In the final chapter, Truyo writes that he once visited the ancient ruins of Chichen Itza in the Yucatan Peninsula in Mexico, followed the ancient path to the central pyramid, stoically climbed the three hundred and fifty-four steps, and entered the ruins and stroked the wall with his fingers for a long time. "Although I was touched by this magnificent building, I never felt that I was touching history." Finally, he says, "I used to respect the past, but the past is not history" (p. 199). This narrative of his personal experience brought back memories in my eyes. In the summer of 2018, my family and I came to the Yucatan Peninsula to drive off-road, and visited Tulum, Coba, Ek Balam, Chichen Itza, Uxmal, Kabah, Sayil, Xlapak, Labna and other places, in Mayan pyramids, temples, observation decks, city walls, stadiums, As I walked between the colonnades and drew sketches on the scene, I kept reminding myself that this was the most authentic site in history, the most authentic historical site in the archaeological sense.
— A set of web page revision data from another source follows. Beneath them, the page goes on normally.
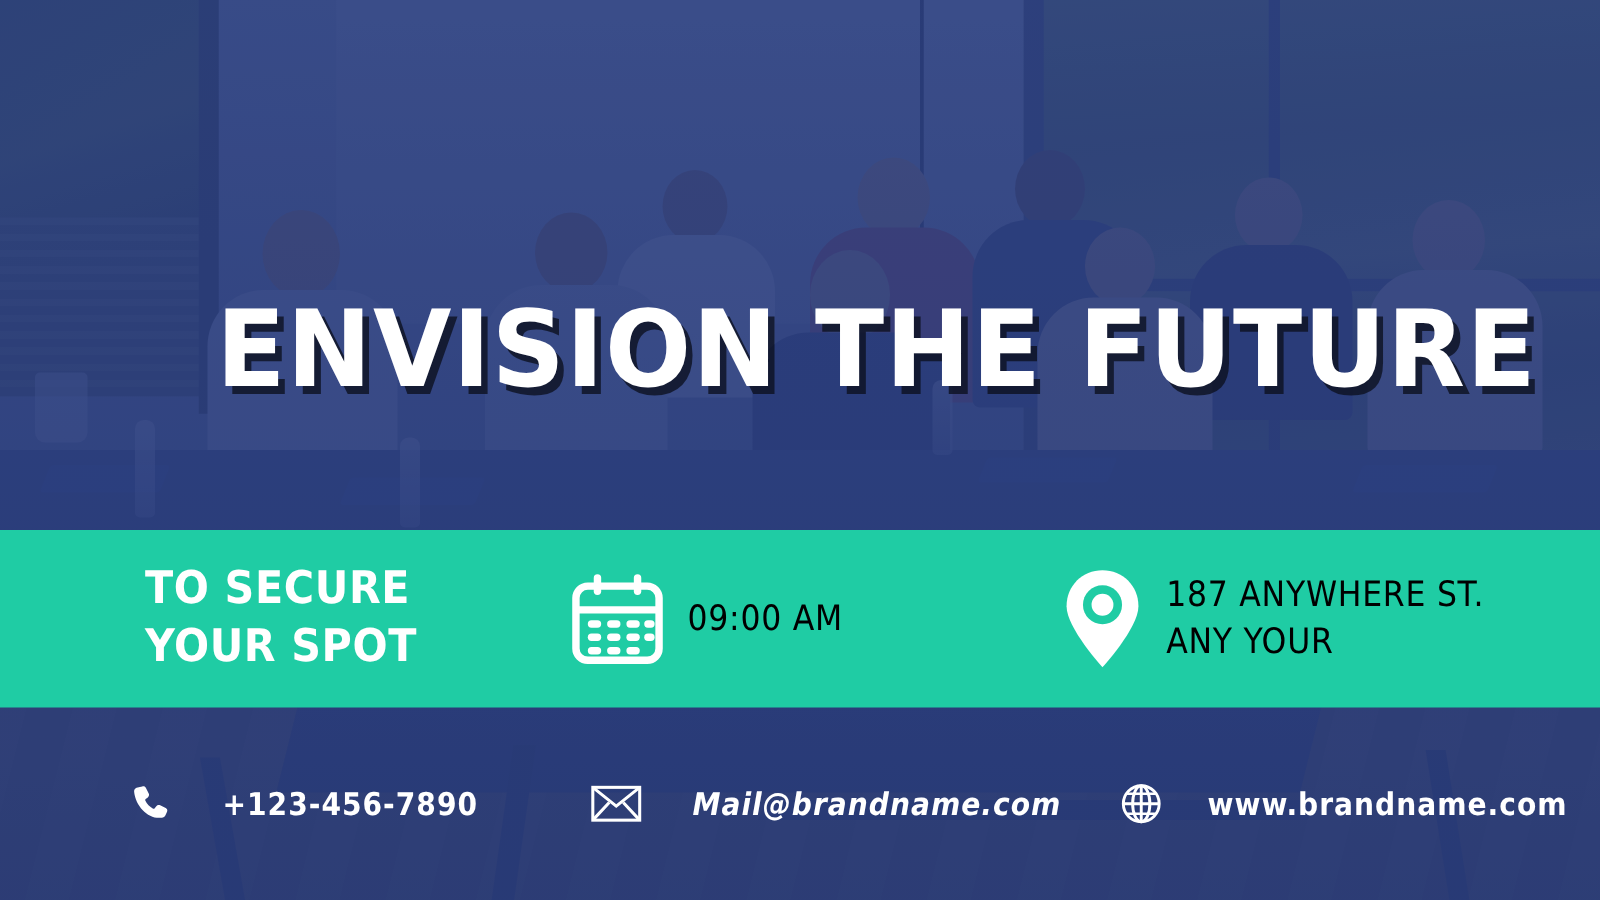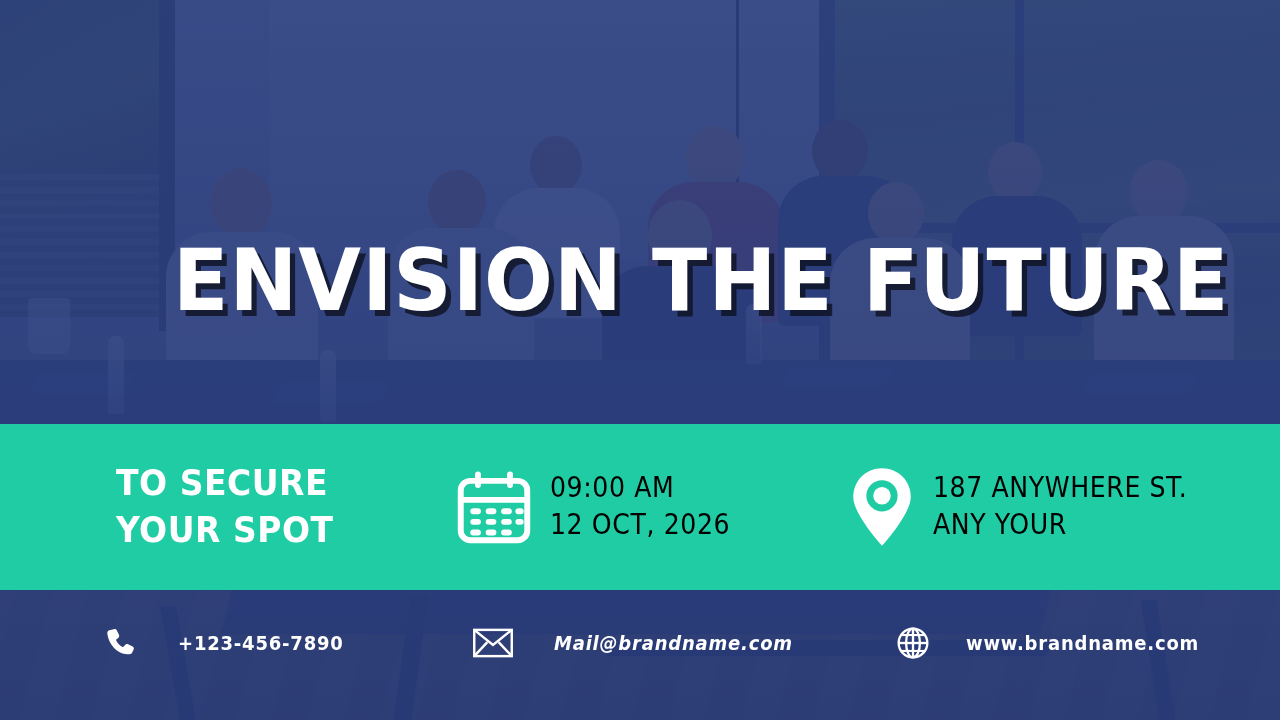"TO SECURE" .band { height: 166px -> 142px }
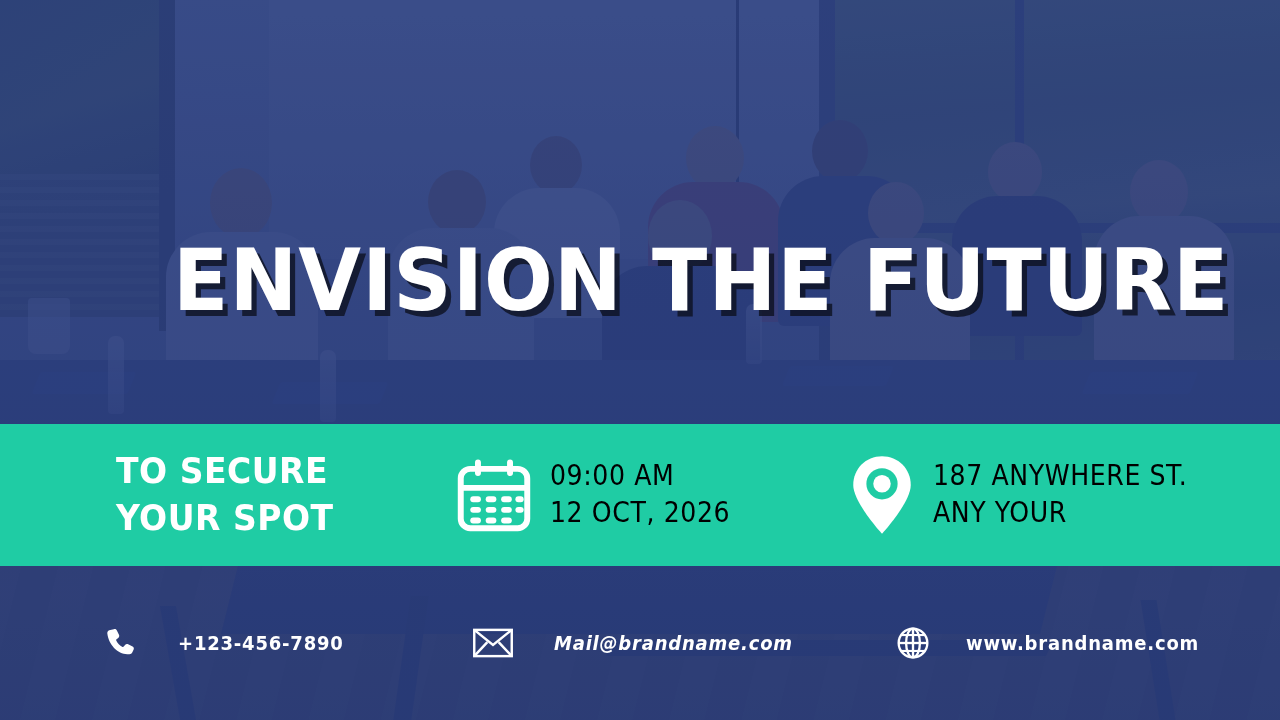"12 OCT, 2026" div { html: <div>12 OCT, 2026</div> -> none }
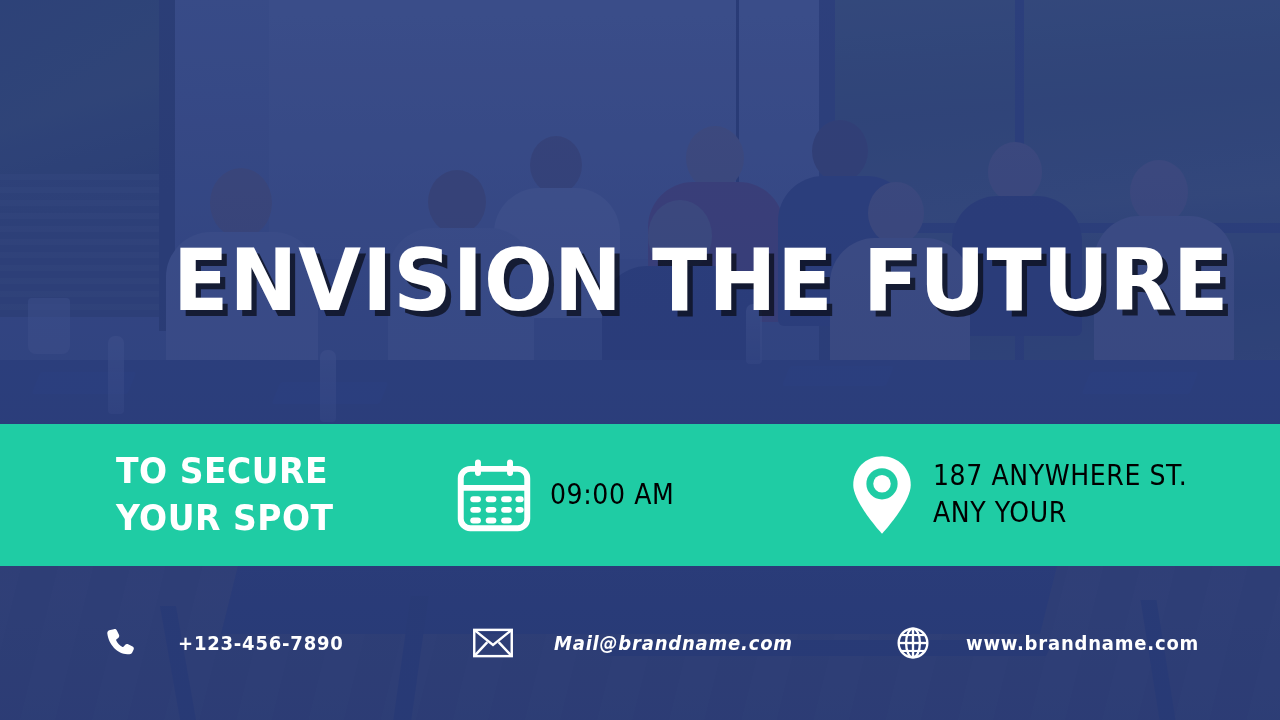"+123-456-7890" .cb-text { font-size: 20px -> 25px }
But after seeing this real feeling of Truyo, I remembered that what I felt at the time was probably in large part from John Lloyd Stephens' "Incidents of Travel in Central America" (Chiapas, and Yucatan), which I bought at the Dante Bookstore in Merida City Yucatan), he often wrote some moving emotional records during his expeditions, such as one day near the ruins of Say, he saw a red handprint on the building stone, and felt that this handprint brought him closer to the builders of the Mayan city. Truyo's real feelings and statements make me think that even if we are on the site of a historical site, it is still difficult for us to truly return to the real historical context to tell this history without a deep understanding of the truth of the "silent past" and the relationship between power and historical production.